HI @sben,
1) How to ensure XNNPACK does not override the external (Neutron) delegate.
On NXP’s builds, XNNPACK is enabled by default and the runtime will try to execute models through XNNPACK unless you explicitly disable it. In NXP’s examples this is done with the --use_xnnpack=false switch; the guide states: “Models are executed via the XNNPACK Delegate by default … To run the example on the CPU without using the XNNPACK delegate, use the -–use_xnnpack=false switch.” In the same docs, the label_image/benchmark_model examples accept --use_xnnpack=false, and external delegates (like libneutron_delegate.so) are provided via --external_delegate_path. In your own C++ app you need to mirror that behavior: ensure you do not create or register the XNNPACK delegate (and if your app uses a delegate provider helper, pass the equivalent option to disable it).

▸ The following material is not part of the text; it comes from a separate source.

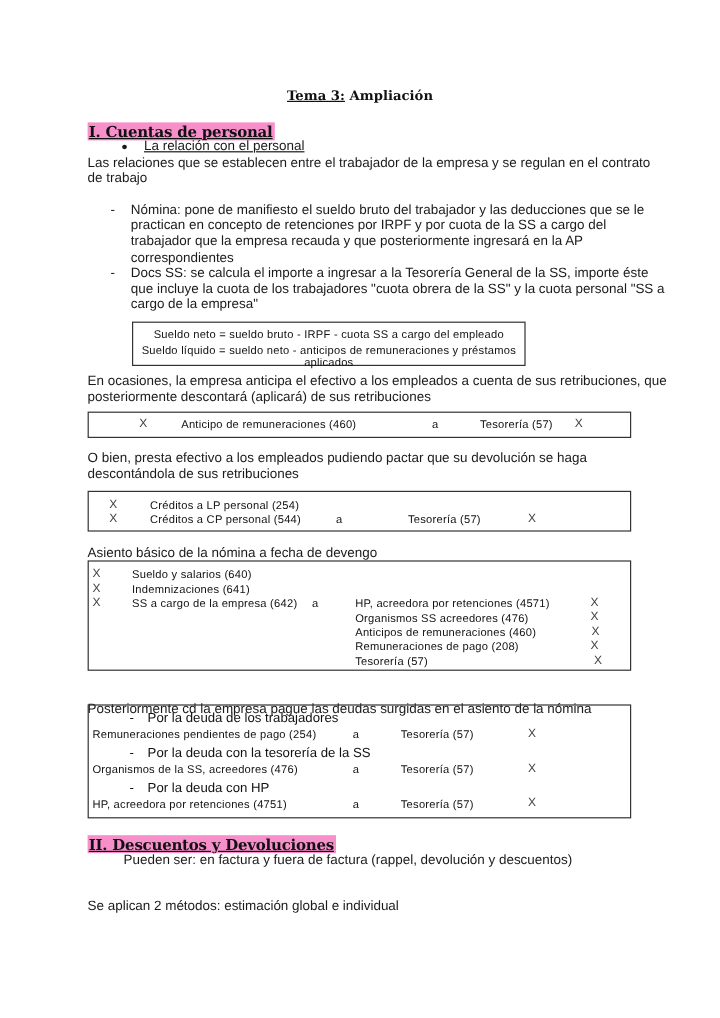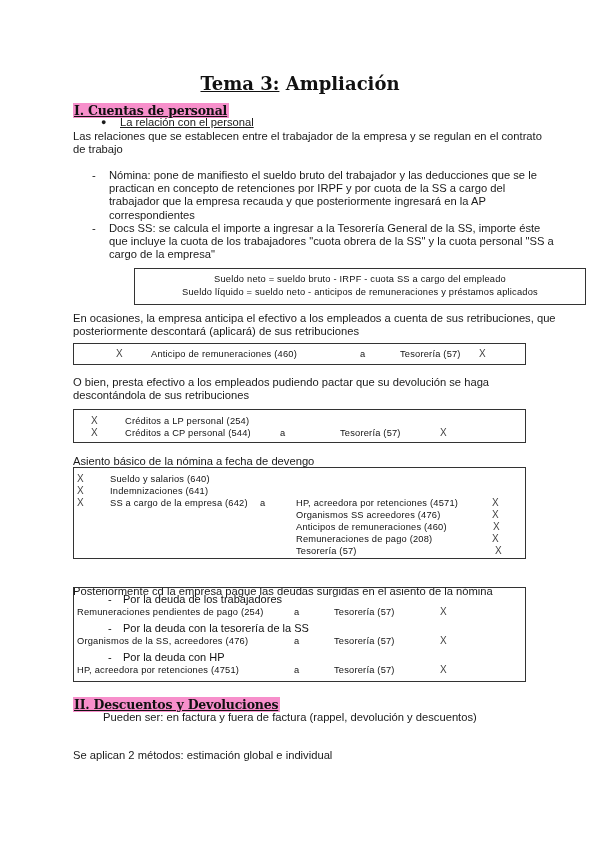"Tema 3: Ampliación" .title { font-size: 18px -> 11px }
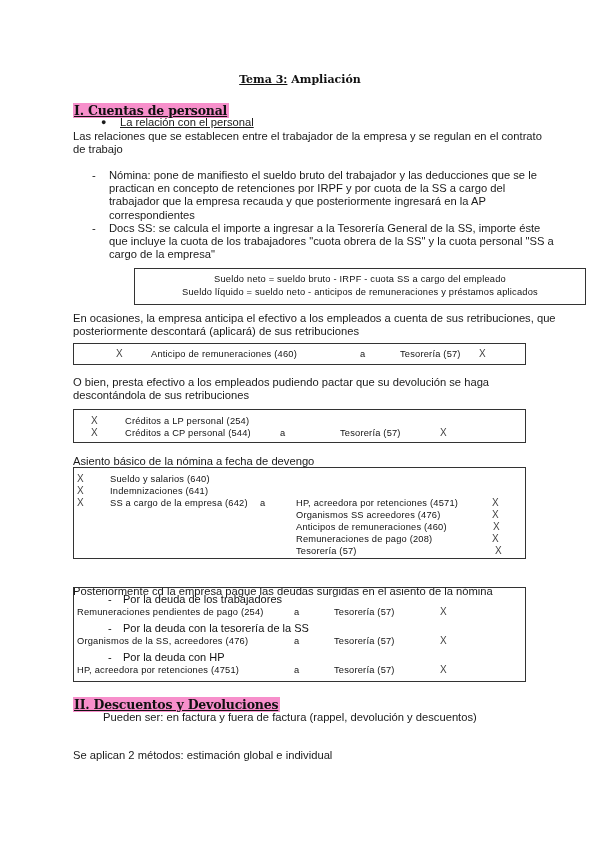"Sueldo neto = sueldo bruto" div.box { margin-left: 24px -> none; width: 452px -> 328px }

If your build of TFLite was compiled with XNNPACK “always on”, rebuild without XNNPACK or ensure your delegate‑provider layer propagates “use_xnnpack=false” before the interpreter is created. This is the supported way to prevent XNNPACK from touching the graph; otherwise the runtime will prefer it and can collide with Neutron custom nodes (as your log shows).
2) “If I deactivate the CPU and only run on the NPU, won’t performance be impacted? How can the NPU execute unsupported ops?”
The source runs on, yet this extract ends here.